- [Exercise aim]
Word-for-word transcription needed. Include every entry below but no pictures.

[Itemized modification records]
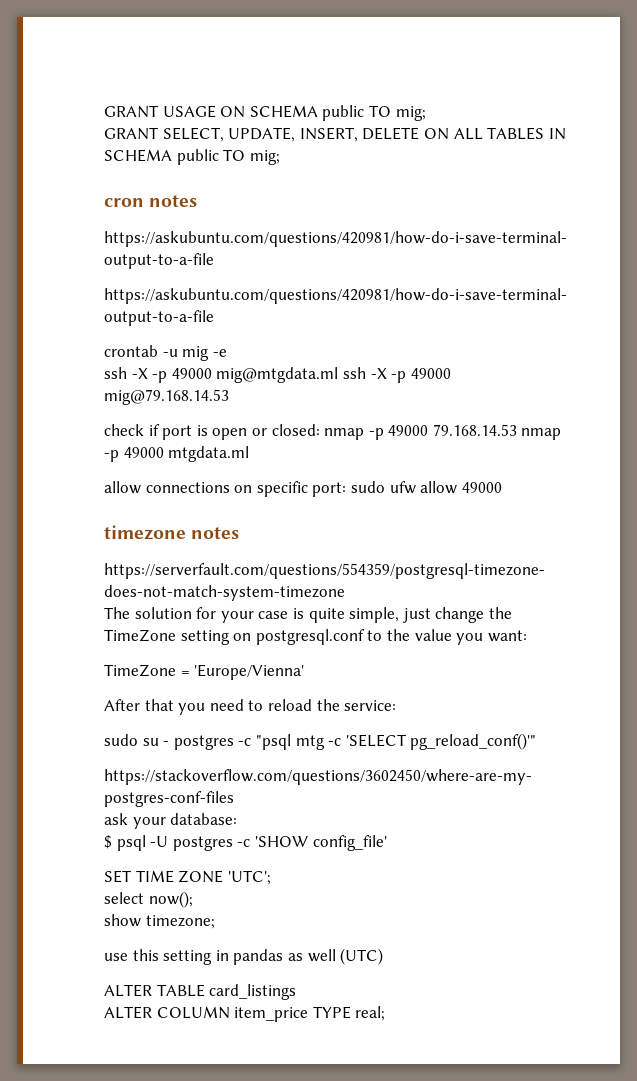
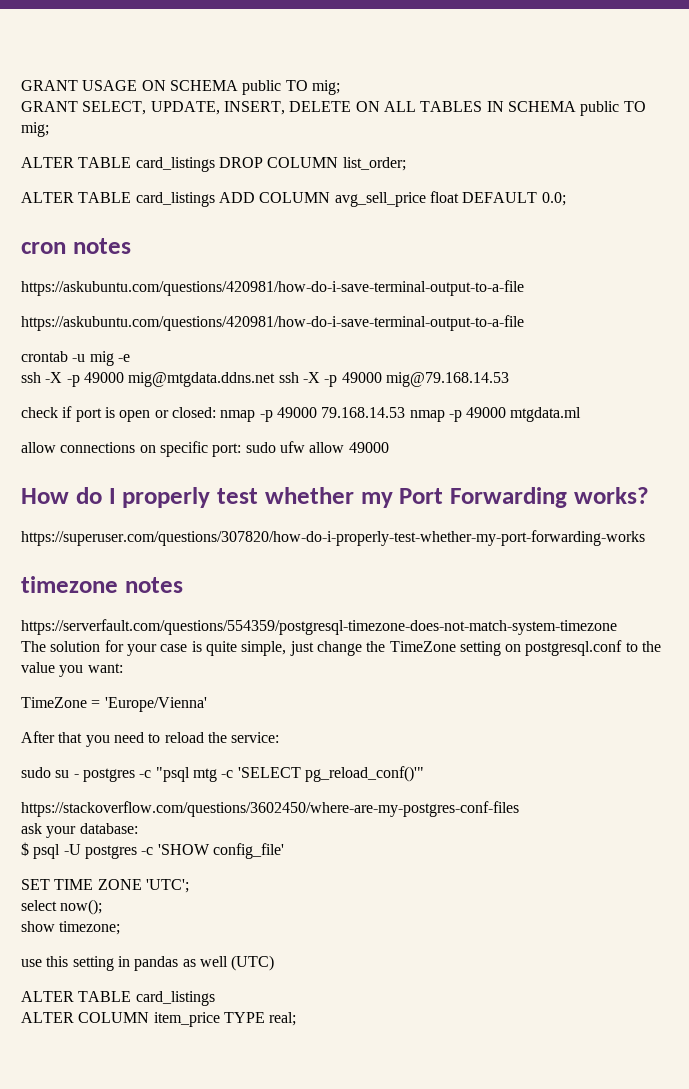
+ ALTER TABLE card_listings DROP COLUMN list_order;
+ ALTER TABLE card_listings ADD COLUMN avg_sell_price float DEFAULT 0.0;
- ssh -X -p 49000 mig@mtgdata.ml ssh -X -p 49000 mig@79.168.14.53
+ ssh -X -p 49000 mig@mtgdata.ddns.net ssh -X -p 49000 mig@79.168.14.53
+ How do I properly test whether my Port Forwarding works?
+ https://superuser.com/questions/307820/how-do-i-properly-test-whether-my-port-forwarding-works

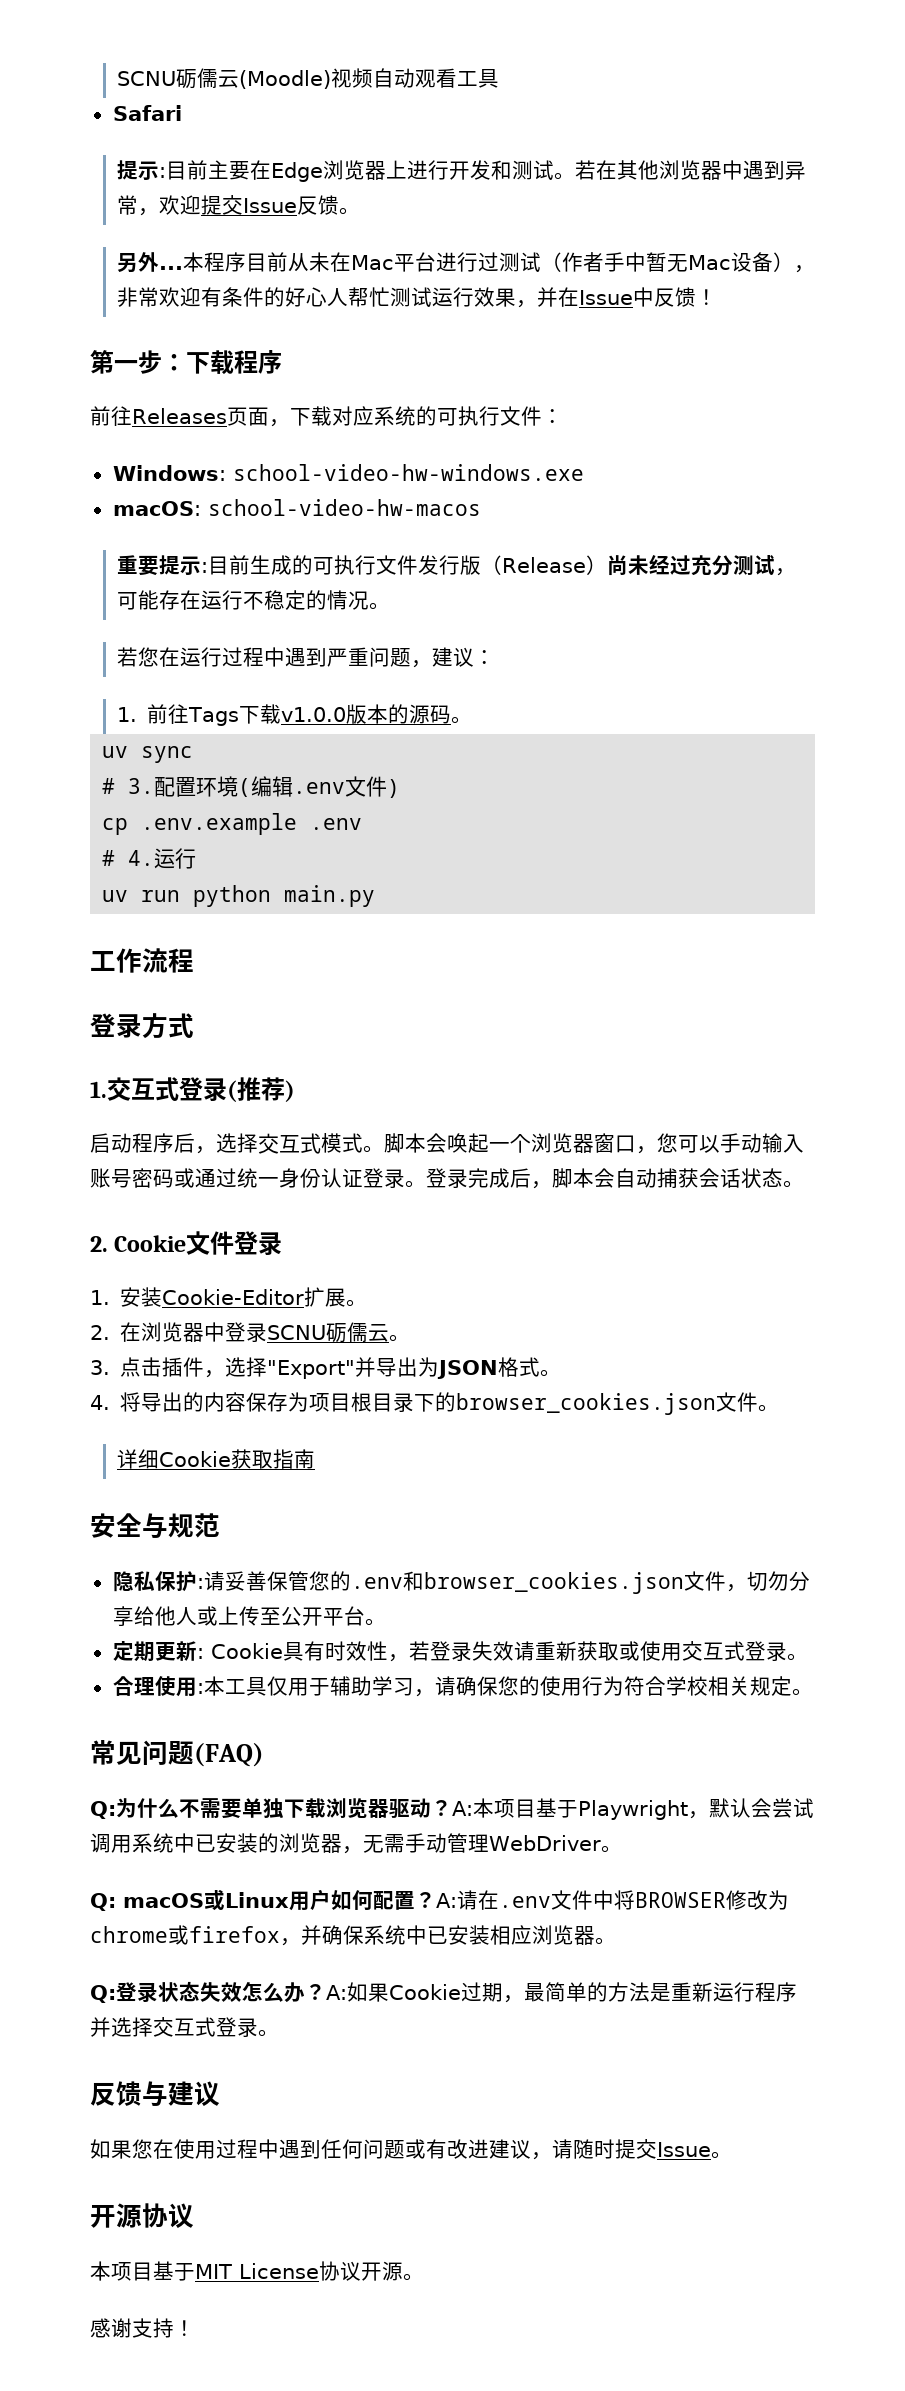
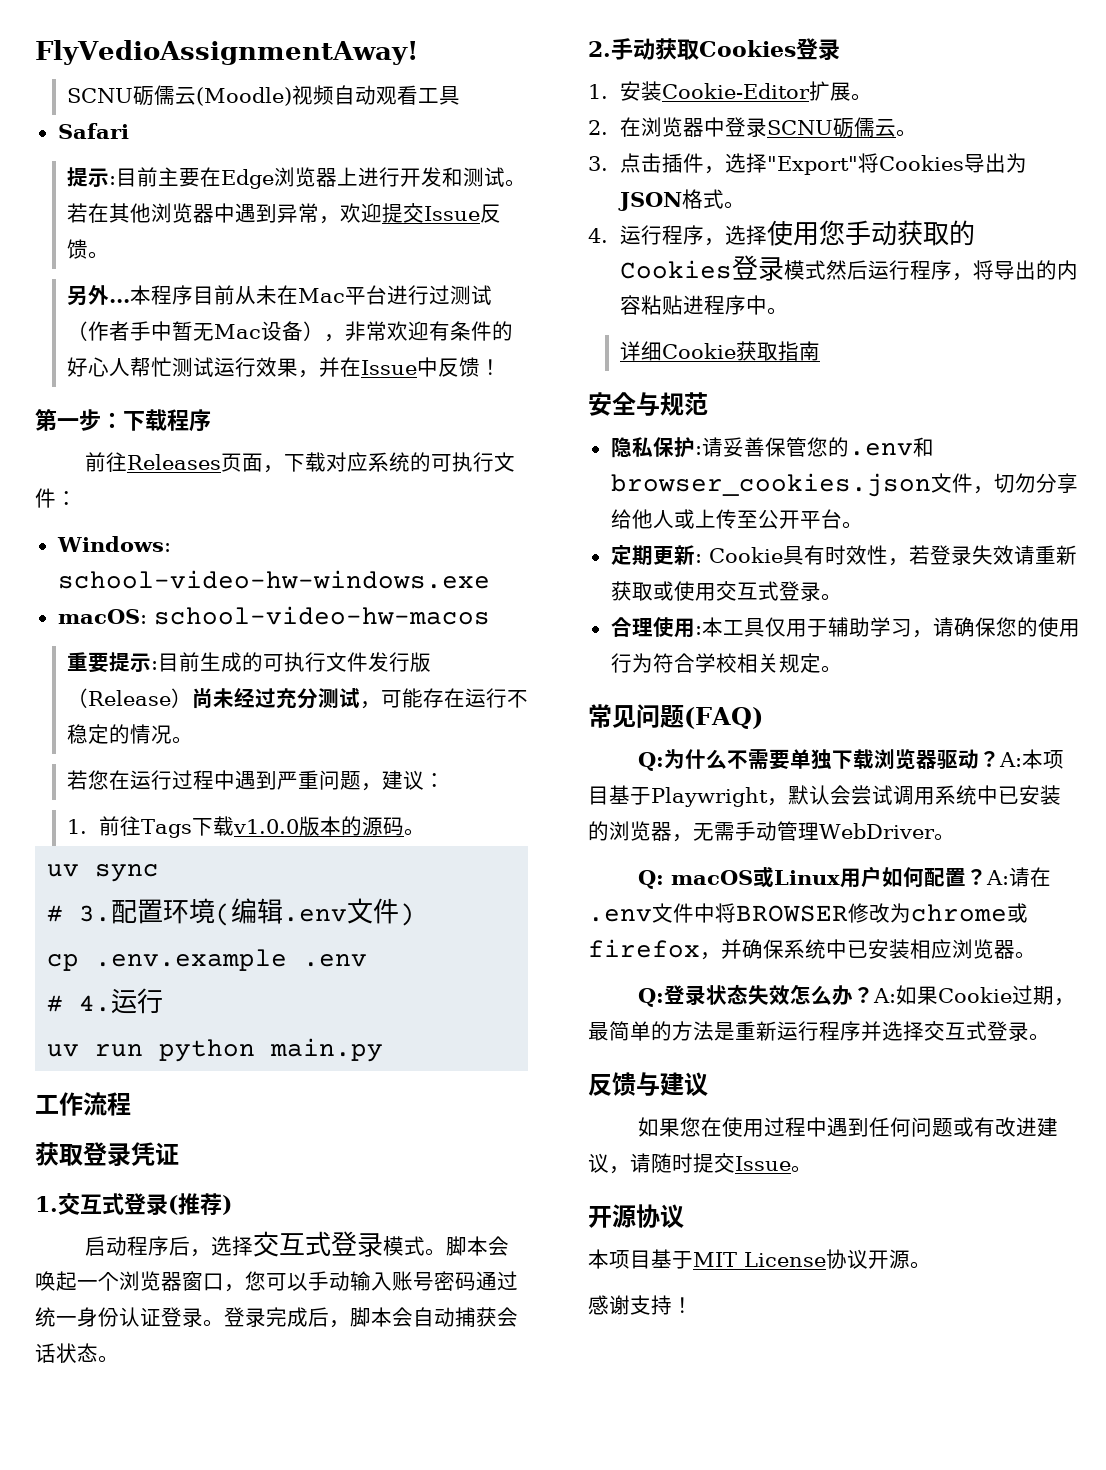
+ FlyVedioAssignmentAway!
- 登录方式
+ 获取登录凭证
- 启动程序后，选择交互式模式。
+ 启动程序后，选择交互式登录模式。
- 脚本会唤起一个浏览器窗口，您可以手动输入账号密码或通过统一身份认证登录。
+ 脚本会唤起一个浏览器窗口，您可以手动输入账号密码通过统一身份认证登录。
- 2. Cookie文件登录
+ 2.手动获取Cookies登录
- 3.点击插件，选择"Export"并导出为JSON格式。
+ 3.点击插件，选择"Export"将Cookies导出为JSON格式。
- 4.将导出的内容保存为项目根目录下的browser_cookies.json文件。
+ 4.运行程序，选择使用您手动获取的Cookies登录模式然后运行程序，将导出的内容粘贴进程序中。

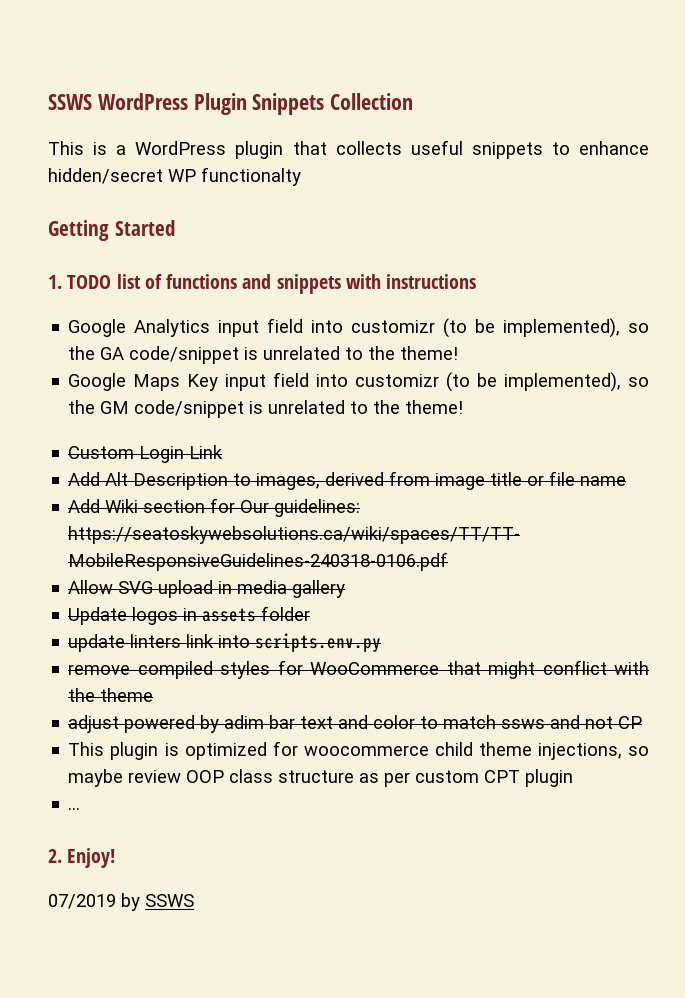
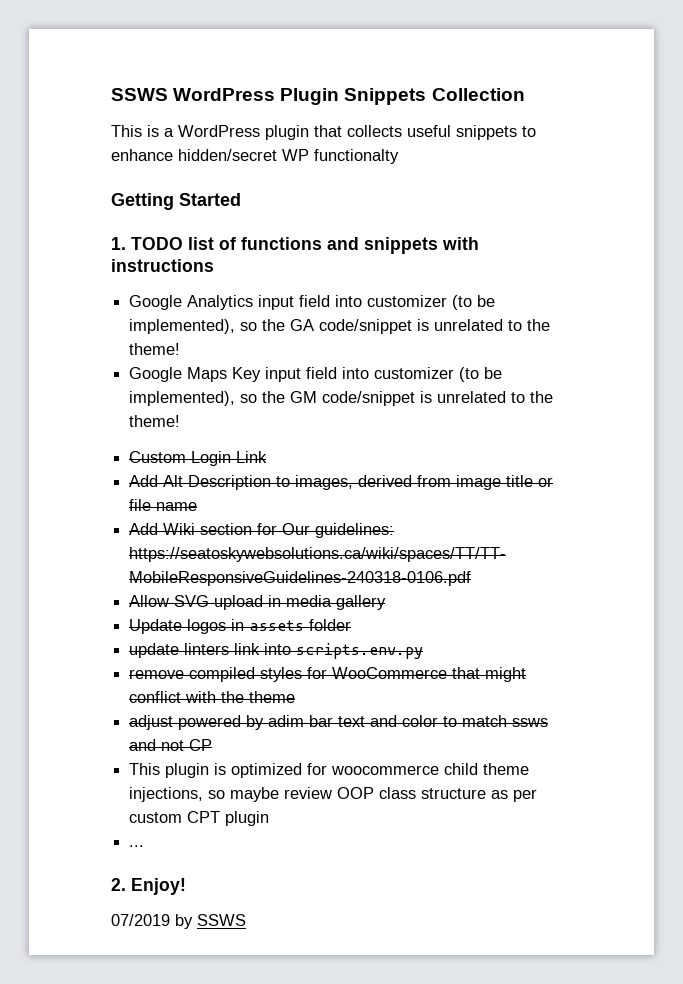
- Google Analytics input field into customizr (to be implemented), so the GA code/snippet is unrelated to the theme!
+ Google Analytics input field into customizer (to be implemented), so the GA code/snippet is unrelated to the theme!
- Google Maps Key input field into customizr (to be implemented), so the GM code/snippet is unrelated to the theme!
+ Google Maps Key input field into customizer (to be implemented), so the GM code/snippet is unrelated to the theme!

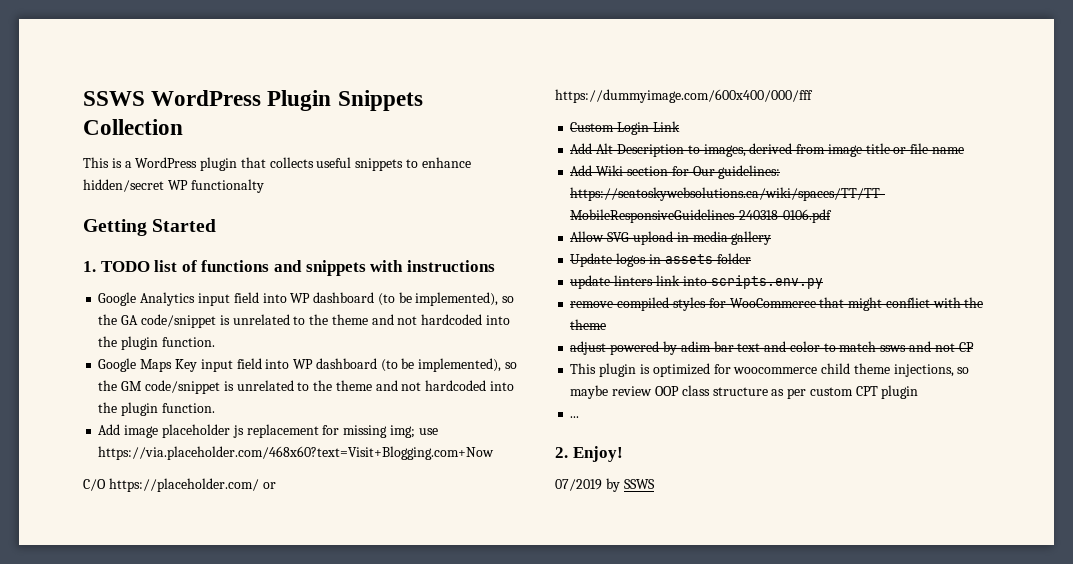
- Google Analytics input field into customizer (to be implemented), so the GA code/snippet is unrelated to the theme!
+ Google Analytics input field into WP dashboard (to be implemented), so the GA code/snippet is unrelated to the theme and not hardcoded into the plugin function.
- Google Maps Key input field into customizer (to be implemented), so the GM code/snippet is unrelated to the theme!
+ Google Maps Key input field into WP dashboard (to be implemented), so the GM code/snippet is unrelated to the theme and not hardcoded into the plugin function.
+ Add image placeholder js replacement for missing img; use https://via.placeholder.com/468x60?text=Visit+Blogging.com+Now
+ C/O https://placeholder.com/ or https://dummyimage.com/600x400/000/fff

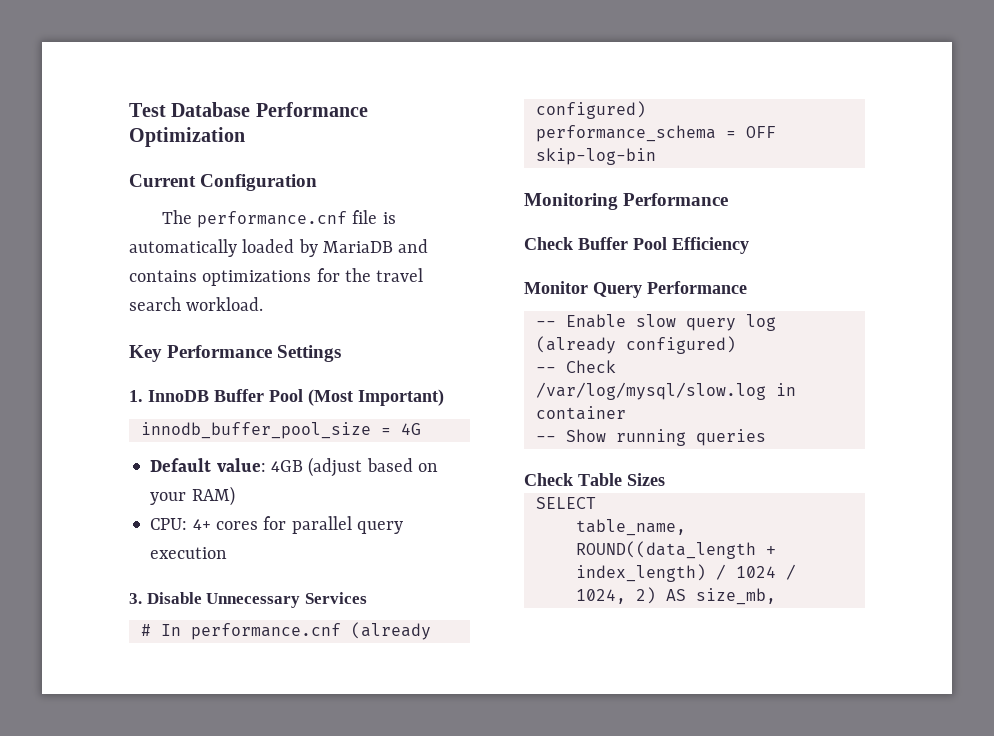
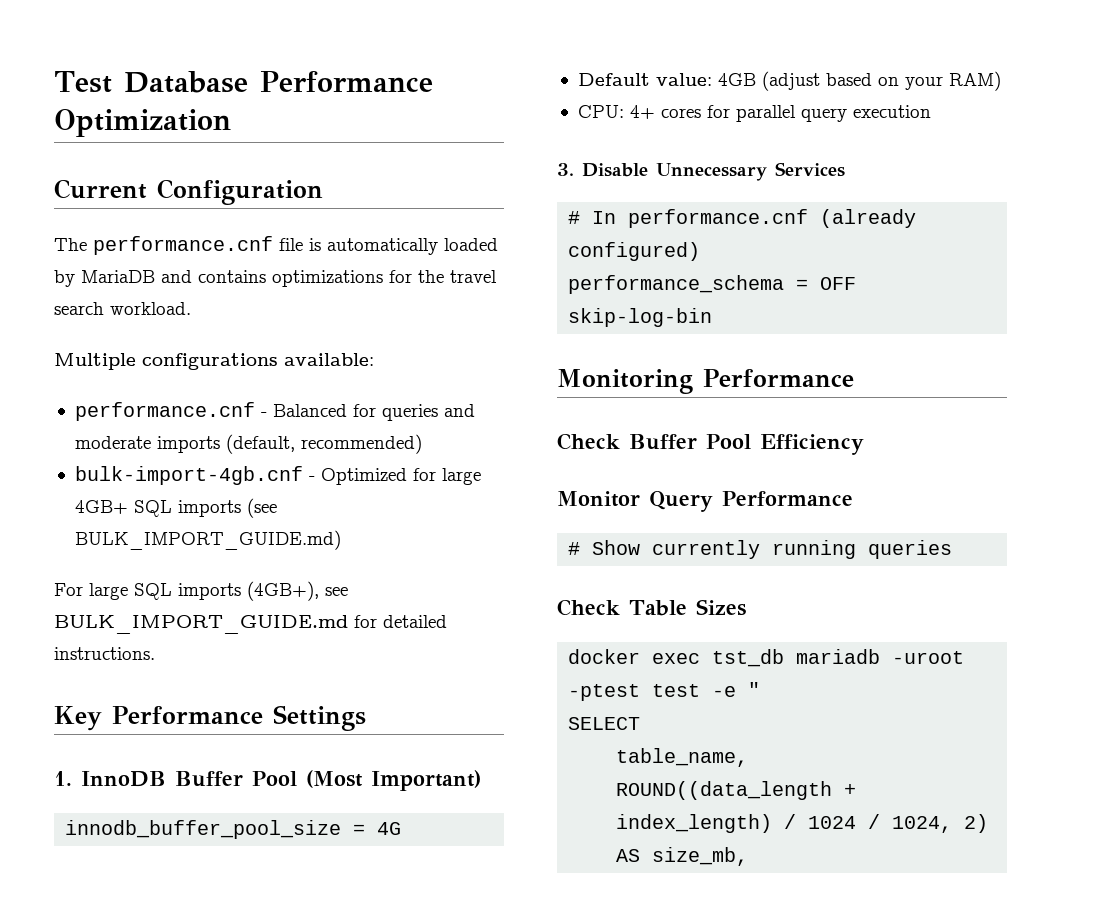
+ Multiple configurations available:
+ performance.cnf - Balanced for queries and moderate imports (default, recommended)
+ bulk-import-4gb.cnf - Optimized for large 4GB+ SQL imports (see BULK_IMPORT_GUIDE.md)
+ For large SQL imports (4GB+), see BULK_IMPORT_GUIDE.md for detailed instructions.
- -- Enable slow query log (already configured)
- -- Check /var/log/mysql/slow.log in container
- -- Show running queries
+ # Show currently running queries
+ docker exec tst_db mariadb -uroot -ptest test -e "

- [Answer to this task]
+ ALTER TABLE card_listings DROP COLUMN list_order;
+ ALTER TABLE card_listings ADD COLUMN avg_sell_price float DEFAULT 0.0;
- ssh -X -p 49000 mig@mtgdata.ml ssh -X -p 49000 mig@79.168.14.53
+ ssh -X -p 49000 mig@mtgdata.ddns.net ssh -X -p 49000 mig@79.168.14.53
+ How do I properly test whether my Port Forwarding works?
+ https://superuser.com/questions/307820/how-do-i-properly-test-whether-my-port-forwarding-works

+ FlyVedioAssignmentAway!
- 登录方式
+ 获取登录凭证
- 启动程序后，选择交互式模式。
+ 启动程序后，选择交互式登录模式。
- 脚本会唤起一个浏览器窗口，您可以手动输入账号密码或通过统一身份认证登录。
+ 脚本会唤起一个浏览器窗口，您可以手动输入账号密码通过统一身份认证登录。
- 2. Cookie文件登录
+ 2.手动获取Cookies登录
- 3.点击插件，选择"Export"并导出为JSON格式。
+ 3.点击插件，选择"Export"将Cookies导出为JSON格式。
- 4.将导出的内容保存为项目根目录下的browser_cookies.json文件。
+ 4.运行程序，选择使用您手动获取的Cookies登录模式然后运行程序，将导出的内容粘贴进程序中。

- Google Analytics input field into customizr (to be implemented), so the GA code/snippet is unrelated to the theme!
+ Google Analytics input field into customizer (to be implemented), so the GA code/snippet is unrelated to the theme!
- Google Maps Key input field into customizr (to be implemented), so the GM code/snippet is unrelated to the theme!
+ Google Maps Key input field into customizer (to be implemented), so the GM code/snippet is unrelated to the theme!

- Google Analytics input field into customizer (to be implemented), so the GA code/snippet is unrelated to the theme!
+ Google Analytics input field into WP dashboard (to be implemented), so the GA code/snippet is unrelated to the theme and not hardcoded into the plugin function.
- Google Maps Key input field into customizer (to be implemented), so the GM code/snippet is unrelated to the theme!
+ Google Maps Key input field into WP dashboard (to be implemented), so the GM code/snippet is unrelated to the theme and not hardcoded into the plugin function.
+ Add image placeholder js replacement for missing img; use https://via.placeholder.com/468x60?text=Visit+Blogging.com+Now
+ C/O https://placeholder.com/ or https://dummyimage.com/600x400/000/fff

+ Multiple configurations available:
+ performance.cnf - Balanced for queries and moderate imports (default, recommended)
+ bulk-import-4gb.cnf - Optimized for large 4GB+ SQL imports (see BULK_IMPORT_GUIDE.md)
+ For large SQL imports (4GB+), see BULK_IMPORT_GUIDE.md for detailed instructions.
- -- Enable slow query log (already configured)
- -- Check /var/log/mysql/slow.log in container
- -- Show running queries
+ # Show currently running queries
+ docker exec tst_db mariadb -uroot -ptest test -e "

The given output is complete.